Away from the garish veneer of Brickfields is Parambriym, a new-ish South Indian restaurant and a spawn of its mother branch in Chennai. Photos of curries and Indian breakfast dishes dress the wall, all of them painted in studio lighting and fantasy garnishes. But as we always come to discover, the reality is far less embellished. That’s to say that this review scratches the surface of a three-star mark, but only barely.
At lunchtime, banana leaves are chauffeured by default to the table. One of the sides is, peculiarly, a watery sambar, which is usually ladled onto rice rather than eaten as a side. The other is deep-fried plantain chips, so dangerously easy to inhale that I polish off my first serving before the rice arrives. The batter, dyed to a brick red with ground chilli, is properly light and crispy with little trace of excess oil.

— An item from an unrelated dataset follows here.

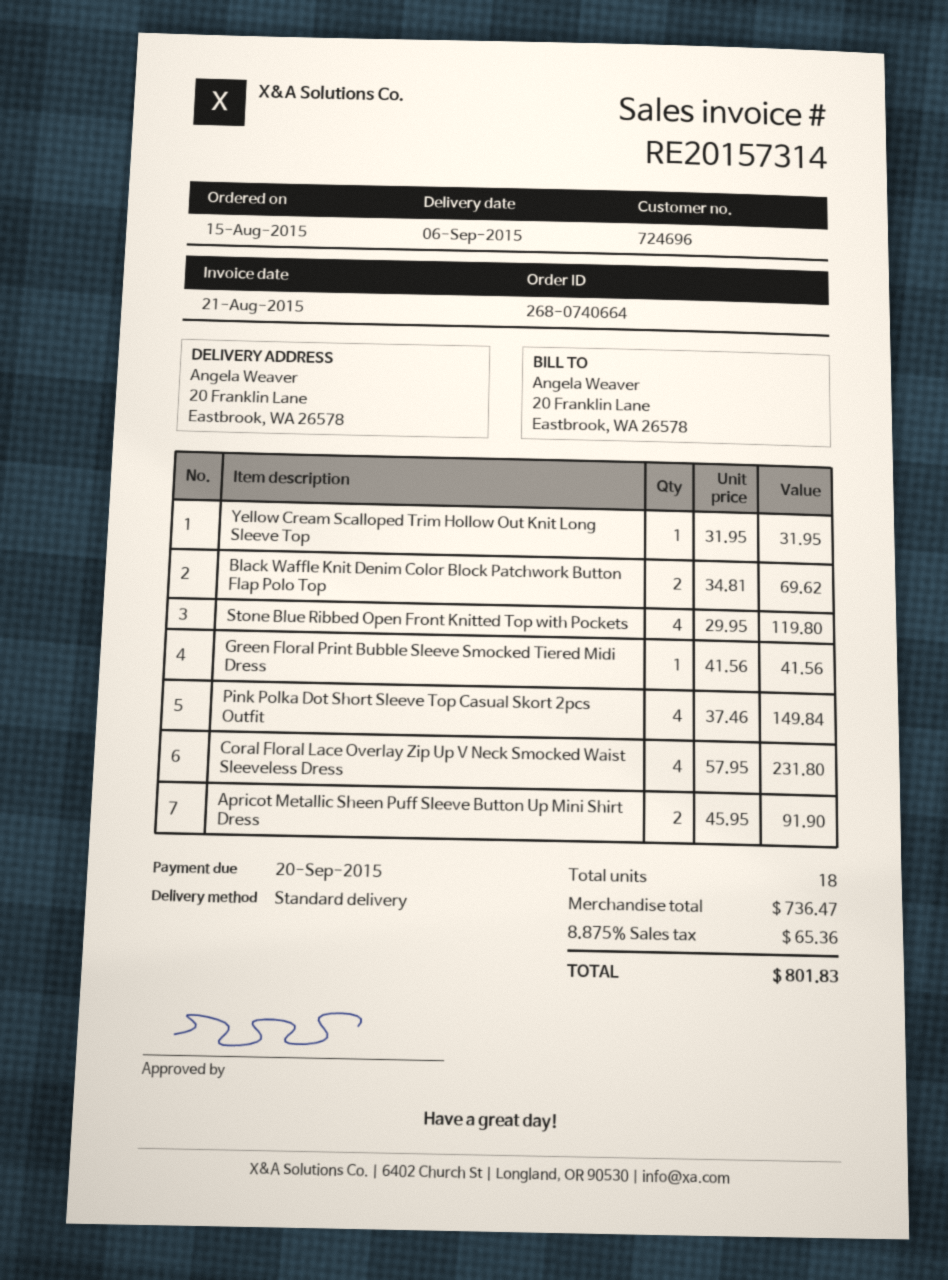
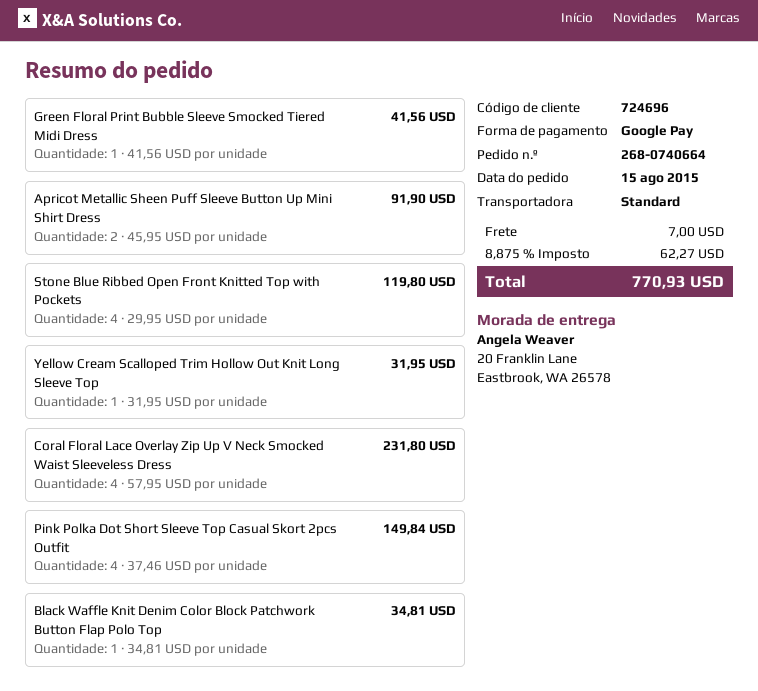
Black Waffle Knit Denim Color Block Patchwork Button Flap Polo Top: 2 x 34.81 = 69.62 -> 1 x 34.81 = 34.81
shipping: none -> 7.00
tax: 8.875% = 65.36 -> 8.875% = 62.27
total: 801.83 -> 770.93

This alone is worth the trip to Parambriym.
From the trays on display, I pick the mutton chukka that is meat cooked into stunning tenderness in a thick, peppery gravy. The bar continues to rise with the chicken varuval, sautéed with curry leaves until very dry and bits of charred masala stick to the chicken. I call these charred masala bits ‘spice bombs’, tiny eruptions of heat with a bonus crunch. Also a standout is the fish kuzhambu – dark, thick and potent in tamarind.

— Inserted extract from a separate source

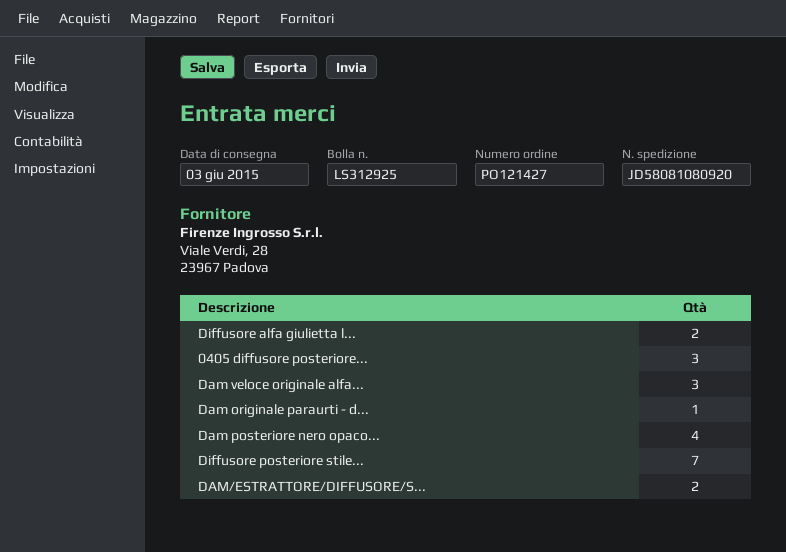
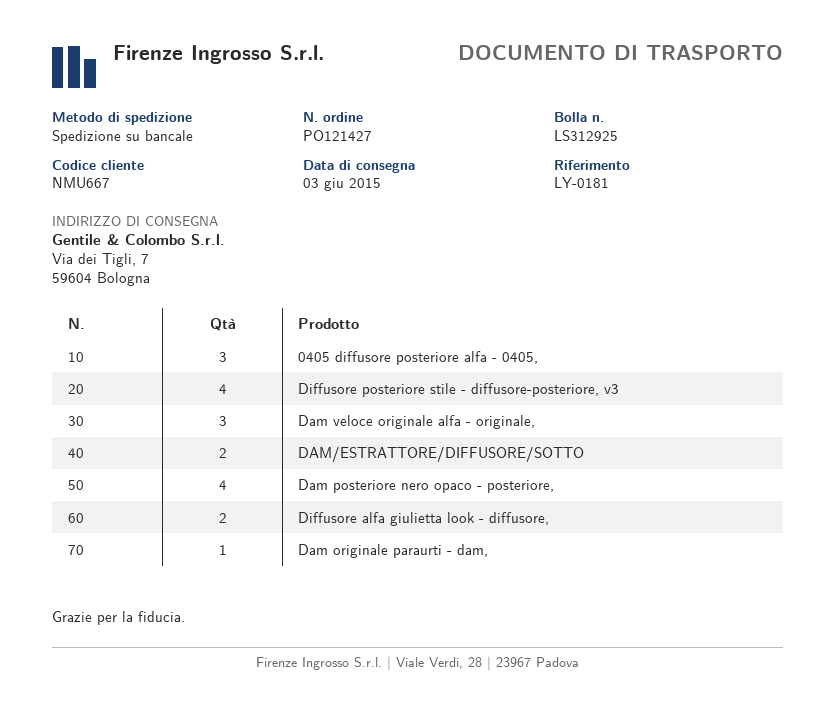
Diffusore posteriore stile...: 7 -> 4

On my second visit, things take a slight dip with the biryani. The rice is cold and clumpy, a shame for a dish so conspicuously promoted on its walls. But good fortune comes with the onion bhaji, a chickpea flour-battered appetiser that’s essentially a lighter, spicier version of onion rings. Parambriym seems to nail its deep-fried items, and it’s clear that someone in the back is getting the oil temperatures right. I end with cow’s milk tea – sweet, pungent and just the right side of rich to put one straight to sleep.